Schizopygopsis extrema

Scientific classification
- Kingdom: Animalia
- Phylum: Chordata
- Class: Actinopterygii
- Order: Cypriniformes
- Family: Cyprinidae
- Genus: Schizopygopsis
- Species: S. extrema
- Binomial name: Schizopygopsis extrema (Herzenstein, 1891)
- Synonyms: Platypharodon extremus Herzenstein, 1891;

= Schizopygopsis extrema =

- Authority: (Herzenstein, 1891)
- Synonyms: Platypharodon extremus Herzenstein, 1891

Species of fish

Schizopygopsis extrema is a species of freshwater ray-finned fish belonging to the family Cyprinidae, the family which also includes the carps, barbs, minnowns and related fishes. This species is endemic to the upper Yellow River basin in the Qinghai–Tibet Plateau of China.

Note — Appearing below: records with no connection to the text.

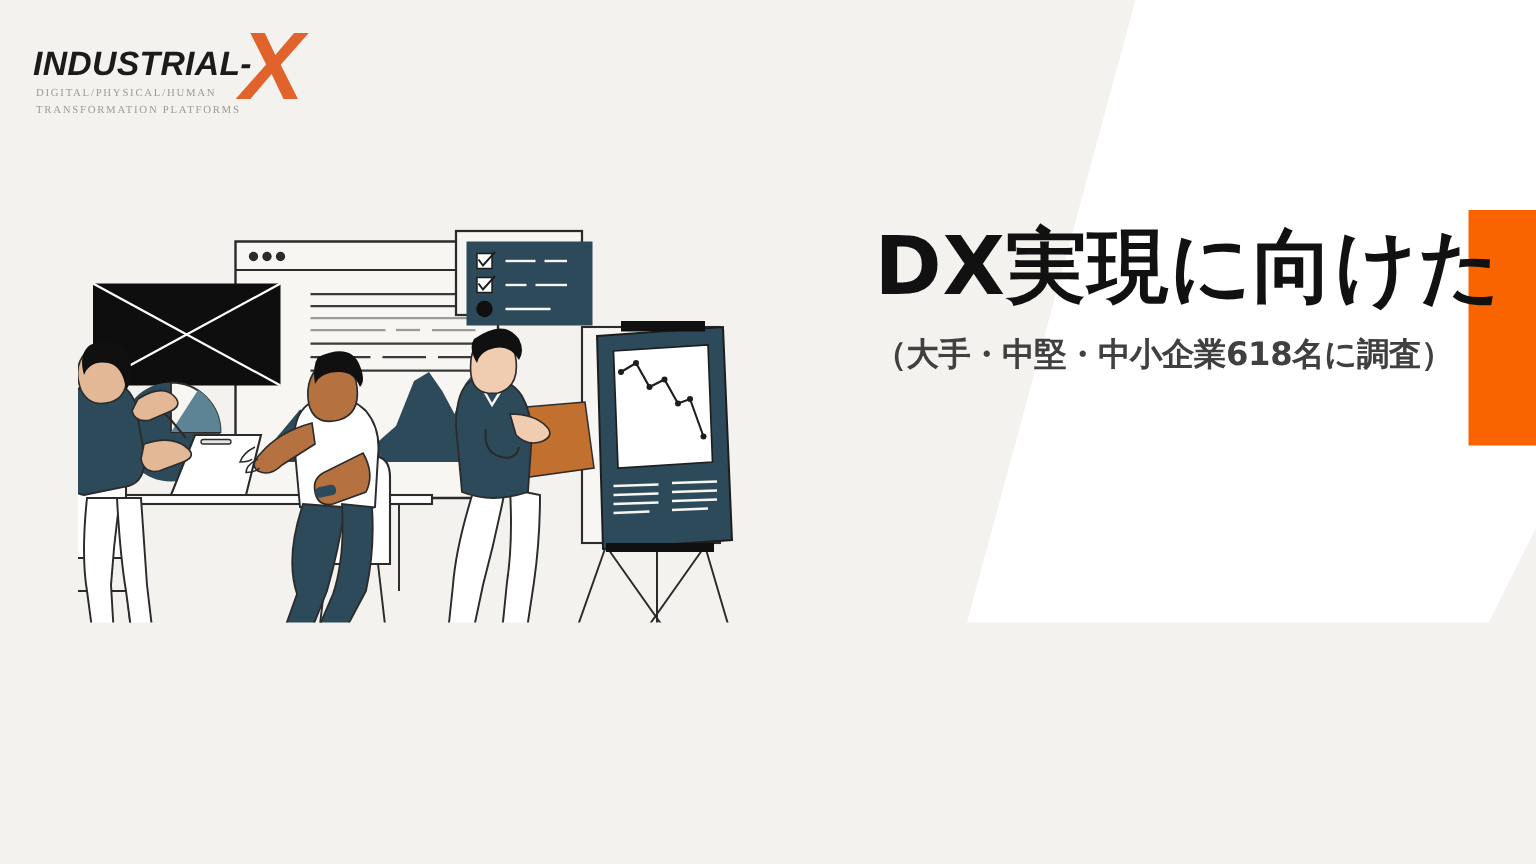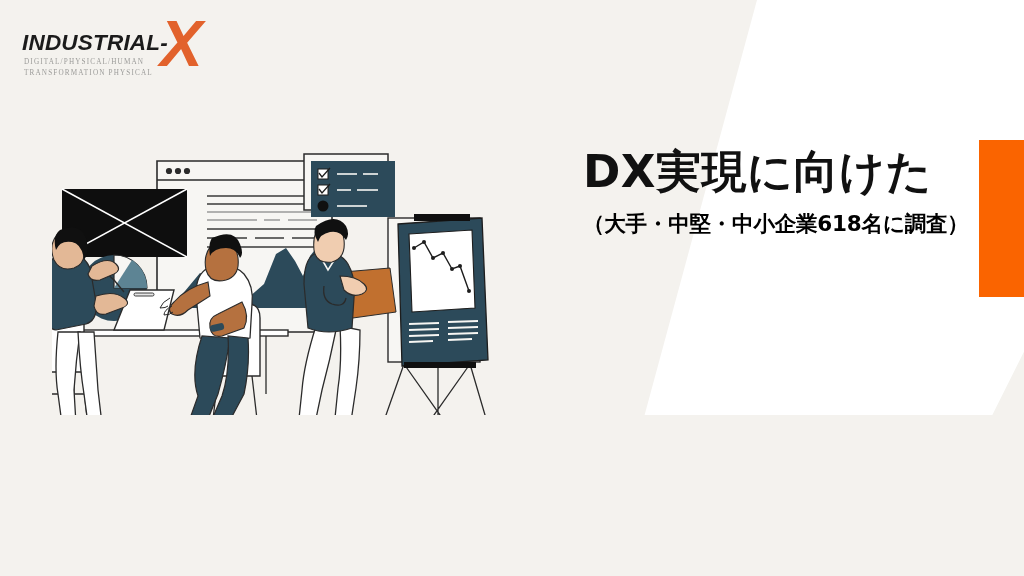--- a/index.html
+++ b/index.html
@@ -127,7 +127,7 @@
     <div class="logo-x">X</div>
     <div class="logo-sub">
       <div>DIGITAL/PHYSICAL/HUMAN</div>
-      <div>TRANSFORMATION PHYSICAL</div>
+      <div>TRANSFORMATION PLATFORMS</div>
     </div>
   </div>
 

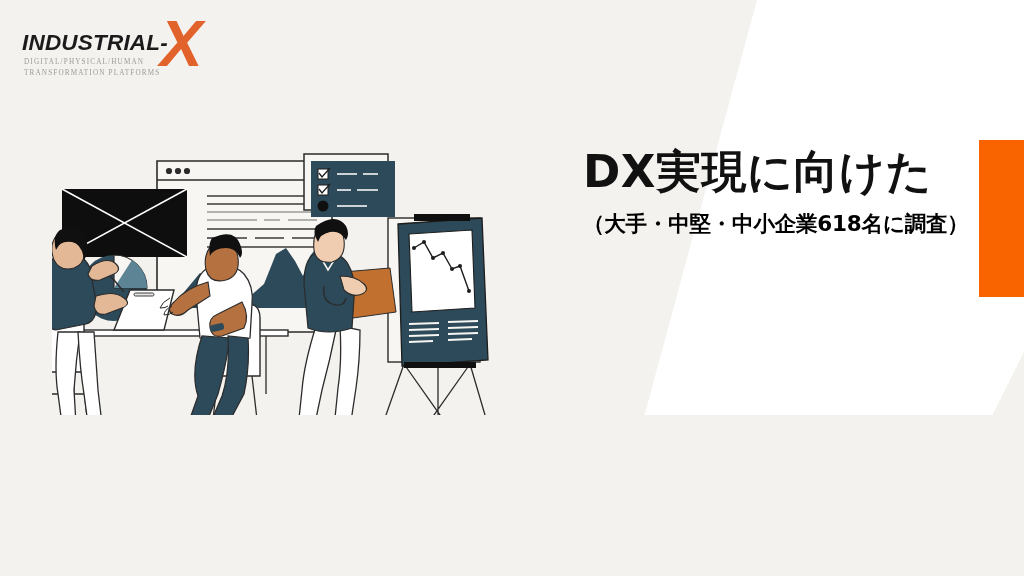--- a/index.html
+++ b/index.html
@@ -89,7 +89,7 @@
     width: 420px;
   }
   .title-line {
-    font-size: 45px;
+    font-size: 54px;
     font-weight: bold;
     color: #111111;
     line-height: 1.33;

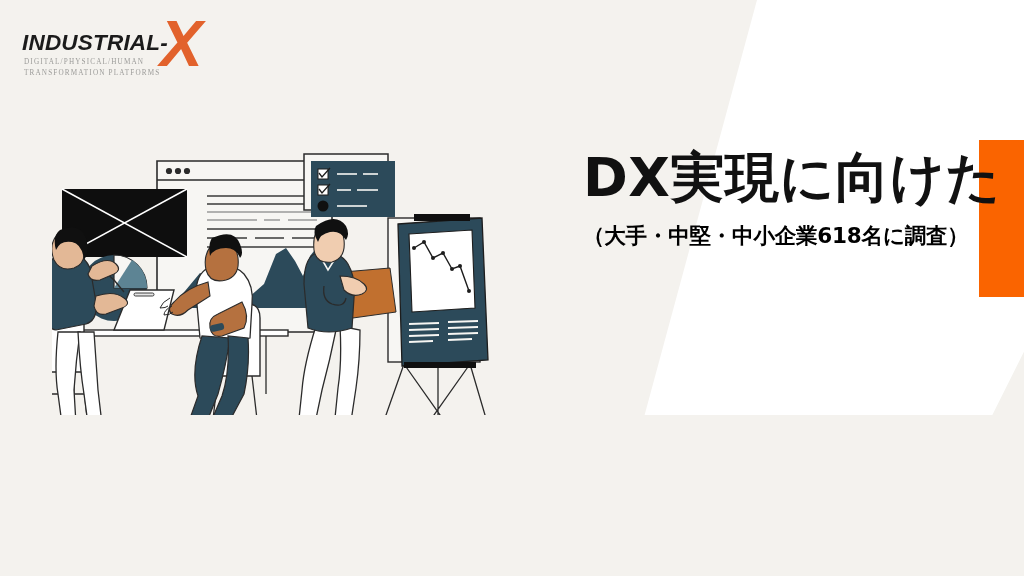--- a/index.html
+++ b/index.html
@@ -101,7 +101,7 @@
     margin-top: 7px;
     font-size: 21.5px;
     font-weight: bold;
-    color: #000000;
+    color: #404040;
     letter-spacing: -0.2px;
     white-space: nowrap;
     font-family: "DejaVu Sans", "Liberation Sans", sans-serif;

It has been classified in the monospecific genus Platypharodon, however, Eschmeyer's Catalog of Fishes classifies this species within the genus Schizopygopsis in the subfamily Schizopygopsinae,

Schizopygopsis extrema reaches up to 60 cm in length and 2.5 kg in weight. Similar to Schizopygopsis, P. extremus has a horny sheath on the lower jaw and spoon-shaped teeth that it uses to scrape off periphyton and algae from stones, but it will also eat benthic invertebrates.

An important food fish, Schizopygopsis extrema has seriously declined and is now listed as vulnerable on China's Red List. The species has been bred and raised in captivity, and individuals are released back into the wild from two purposely built stations in an attempt of countering its threatened status.